▸ **BRIEF**
Give again the entries below exactly, beginning at the first line and ending at the line with "the lean word).".

== LISTED ENTRIES ==

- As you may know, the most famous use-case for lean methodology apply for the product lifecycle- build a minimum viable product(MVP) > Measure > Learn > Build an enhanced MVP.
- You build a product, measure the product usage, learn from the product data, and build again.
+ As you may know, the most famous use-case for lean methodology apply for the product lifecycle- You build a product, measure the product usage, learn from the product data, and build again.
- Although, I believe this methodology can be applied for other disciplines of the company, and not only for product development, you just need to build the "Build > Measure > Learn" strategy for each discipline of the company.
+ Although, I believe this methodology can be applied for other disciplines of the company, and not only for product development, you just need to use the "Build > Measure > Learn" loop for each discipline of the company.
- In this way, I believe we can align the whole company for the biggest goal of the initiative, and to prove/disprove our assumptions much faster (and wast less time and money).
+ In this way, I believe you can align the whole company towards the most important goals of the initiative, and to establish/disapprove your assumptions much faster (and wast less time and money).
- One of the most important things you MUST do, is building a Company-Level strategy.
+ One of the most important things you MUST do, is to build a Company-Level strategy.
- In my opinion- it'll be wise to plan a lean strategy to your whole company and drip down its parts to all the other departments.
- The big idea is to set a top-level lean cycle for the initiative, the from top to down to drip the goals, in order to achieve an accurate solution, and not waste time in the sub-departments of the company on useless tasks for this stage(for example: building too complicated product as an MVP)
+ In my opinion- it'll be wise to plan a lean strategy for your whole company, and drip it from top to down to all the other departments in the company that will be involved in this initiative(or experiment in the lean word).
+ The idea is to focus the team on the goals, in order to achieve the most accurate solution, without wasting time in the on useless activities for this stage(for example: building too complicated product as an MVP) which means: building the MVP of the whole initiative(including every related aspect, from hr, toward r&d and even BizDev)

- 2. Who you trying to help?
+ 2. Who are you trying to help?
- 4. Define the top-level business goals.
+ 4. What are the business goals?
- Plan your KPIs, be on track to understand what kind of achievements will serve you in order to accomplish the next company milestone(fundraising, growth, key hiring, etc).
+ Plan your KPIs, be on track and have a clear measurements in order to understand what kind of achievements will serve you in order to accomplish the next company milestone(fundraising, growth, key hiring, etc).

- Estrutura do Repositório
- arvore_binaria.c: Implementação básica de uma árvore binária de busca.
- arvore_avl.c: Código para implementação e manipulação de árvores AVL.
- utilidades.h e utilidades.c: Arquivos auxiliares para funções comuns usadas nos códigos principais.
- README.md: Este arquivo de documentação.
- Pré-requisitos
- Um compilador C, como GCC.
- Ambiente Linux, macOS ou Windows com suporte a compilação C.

===

▸ **SOLUTION TO THE EXERCISE**
- As you may know, the most famous use-case for lean methodology apply for the product lifecycle- build a minimum viable product(MVP) > Measure > Learn > Build an enhanced MVP.
- You build a product, measure the product usage, learn from the product data, and build again.
+ As you may know, the most famous use-case for lean methodology apply for the product lifecycle- You build a product, measure the product usage, learn from the product data, and build again.
- Although, I believe this methodology can be applied for other disciplines of the company, and not only for product development, you just need to build the "Build > Measure > Learn" strategy for each discipline of the company.
+ Although, I believe this methodology can be applied for other disciplines of the company, and not only for product development, you just need to use the "Build > Measure > Learn" loop for each discipline of the company.
- In this way, I believe we can align the whole company for the biggest goal of the initiative, and to prove/disprove our assumptions much faster (and wast less time and money).
+ In this way, I believe you can align the whole company towards the most important goals of the initiative, and to establish/disapprove your assumptions much faster (and wast less time and money).
- One of the most important things you MUST do, is building a Company-Level strategy.
+ One of the most important things you MUST do, is to build a Company-Level strategy.
- In my opinion- it'll be wise to plan a lean strategy to your whole company and drip down its parts to all the other departments.
- The big idea is to set a top-level lean cycle for the initiative, the from top to down to drip the goals, in order to achieve an accurate solution, and not waste time in the sub-departments of the company on useless tasks for this stage(for example: building too complicated product as an MVP)
+ In my opinion- it'll be wise to plan a lean strategy for your whole company, and drip it from top to down to all the other departments in the company that will be involved in this initiative(or experiment in the lean word).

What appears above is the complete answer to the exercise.